Sandy: The Debate About "Hurricane Deductibles" Begins

Doppler radar image courtesy of Forensic Weather Consultants, LLC.
Doppler radar image courtesy of Forensic Weather Consultants, LLC.

(Editor's Note: This story has been contributed by Howard Altschule, a forensic meteorologist who has appeared on The Today Show and Court TV, as well as The Weather Channel and The New York Times.)

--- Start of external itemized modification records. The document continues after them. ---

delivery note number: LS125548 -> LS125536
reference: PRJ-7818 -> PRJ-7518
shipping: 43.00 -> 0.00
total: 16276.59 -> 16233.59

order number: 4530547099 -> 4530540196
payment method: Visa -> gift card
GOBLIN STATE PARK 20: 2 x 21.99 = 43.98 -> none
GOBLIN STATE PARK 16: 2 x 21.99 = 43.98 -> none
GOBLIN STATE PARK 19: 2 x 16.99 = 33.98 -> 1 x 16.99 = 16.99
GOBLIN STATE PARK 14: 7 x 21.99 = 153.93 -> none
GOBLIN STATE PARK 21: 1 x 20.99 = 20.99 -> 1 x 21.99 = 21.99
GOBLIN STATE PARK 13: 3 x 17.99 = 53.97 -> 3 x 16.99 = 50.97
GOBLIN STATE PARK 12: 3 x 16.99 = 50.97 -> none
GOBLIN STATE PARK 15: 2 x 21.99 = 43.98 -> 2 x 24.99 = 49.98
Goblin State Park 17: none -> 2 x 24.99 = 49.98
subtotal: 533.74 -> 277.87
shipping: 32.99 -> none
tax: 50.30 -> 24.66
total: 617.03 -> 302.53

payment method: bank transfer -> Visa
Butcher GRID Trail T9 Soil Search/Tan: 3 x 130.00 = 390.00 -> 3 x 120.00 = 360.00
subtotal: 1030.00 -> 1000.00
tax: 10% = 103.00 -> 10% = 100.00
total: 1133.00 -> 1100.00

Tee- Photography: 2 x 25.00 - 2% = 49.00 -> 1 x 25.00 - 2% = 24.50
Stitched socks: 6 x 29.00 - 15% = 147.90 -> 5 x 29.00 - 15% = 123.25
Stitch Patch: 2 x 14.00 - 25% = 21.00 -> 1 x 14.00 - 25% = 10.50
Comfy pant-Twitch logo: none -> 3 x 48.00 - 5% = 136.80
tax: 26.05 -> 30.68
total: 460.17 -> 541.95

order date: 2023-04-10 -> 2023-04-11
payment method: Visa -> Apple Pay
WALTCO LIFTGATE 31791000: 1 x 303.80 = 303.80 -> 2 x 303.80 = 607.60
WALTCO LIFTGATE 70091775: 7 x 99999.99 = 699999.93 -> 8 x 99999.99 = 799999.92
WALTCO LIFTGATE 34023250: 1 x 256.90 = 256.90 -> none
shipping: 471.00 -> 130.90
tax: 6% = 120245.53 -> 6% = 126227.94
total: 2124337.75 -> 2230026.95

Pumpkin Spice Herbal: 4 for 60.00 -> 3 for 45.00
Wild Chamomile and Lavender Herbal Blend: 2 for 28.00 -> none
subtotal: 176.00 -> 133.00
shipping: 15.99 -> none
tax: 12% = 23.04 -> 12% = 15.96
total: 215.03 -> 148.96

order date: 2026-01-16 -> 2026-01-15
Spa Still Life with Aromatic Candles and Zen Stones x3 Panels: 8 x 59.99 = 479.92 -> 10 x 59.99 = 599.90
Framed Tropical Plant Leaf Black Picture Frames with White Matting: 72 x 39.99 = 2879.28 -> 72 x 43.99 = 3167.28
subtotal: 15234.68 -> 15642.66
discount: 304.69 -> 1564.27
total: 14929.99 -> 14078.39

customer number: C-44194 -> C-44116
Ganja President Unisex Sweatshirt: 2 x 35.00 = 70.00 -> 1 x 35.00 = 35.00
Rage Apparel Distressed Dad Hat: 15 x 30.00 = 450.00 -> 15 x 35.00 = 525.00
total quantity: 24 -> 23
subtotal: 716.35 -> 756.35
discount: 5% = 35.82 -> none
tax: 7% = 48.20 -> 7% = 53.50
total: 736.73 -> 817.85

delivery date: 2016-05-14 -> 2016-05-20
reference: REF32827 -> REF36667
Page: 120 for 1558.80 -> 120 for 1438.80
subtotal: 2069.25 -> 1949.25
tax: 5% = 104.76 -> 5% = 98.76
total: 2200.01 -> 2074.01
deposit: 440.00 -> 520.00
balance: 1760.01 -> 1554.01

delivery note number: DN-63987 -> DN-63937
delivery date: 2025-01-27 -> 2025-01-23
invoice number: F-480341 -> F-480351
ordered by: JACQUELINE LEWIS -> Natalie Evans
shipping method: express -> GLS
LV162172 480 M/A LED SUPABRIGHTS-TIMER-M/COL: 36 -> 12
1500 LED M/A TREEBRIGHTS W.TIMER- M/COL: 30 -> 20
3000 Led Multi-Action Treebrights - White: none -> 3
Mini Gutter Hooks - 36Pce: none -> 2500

According to NBC News, Gov. Andrew Cuomo stated that New York homeowners will not have to pay “hurricane deductibles” on insurance claims stemming from Hurricane Sandy. Superintendent of Financial Services Benjamin Lawsky said the state told the insurance industry that deductibles weren’t triggered because Sandy did not sustain hurricane-force winds when it hit New York. As a veteran forensic meteorologist, I have worked on numerous hurricane-related lawsuits and insurance claims of this sort, whether the weather system was a “named storm” or not. 

The questions that could arise as a result of this could have significant impact on homeowners or the companies insuring them. 

According to the NBC news report, the deductibles typically range from one to five percent of the home’s insured value. This means, for example, with a five-percent deductible, if a home was insured for $400,000, then the homeowner would have to pay $20,000. In the wake of the enormous damage that was inflicted by Sandy, this would be very significant to many homeowners.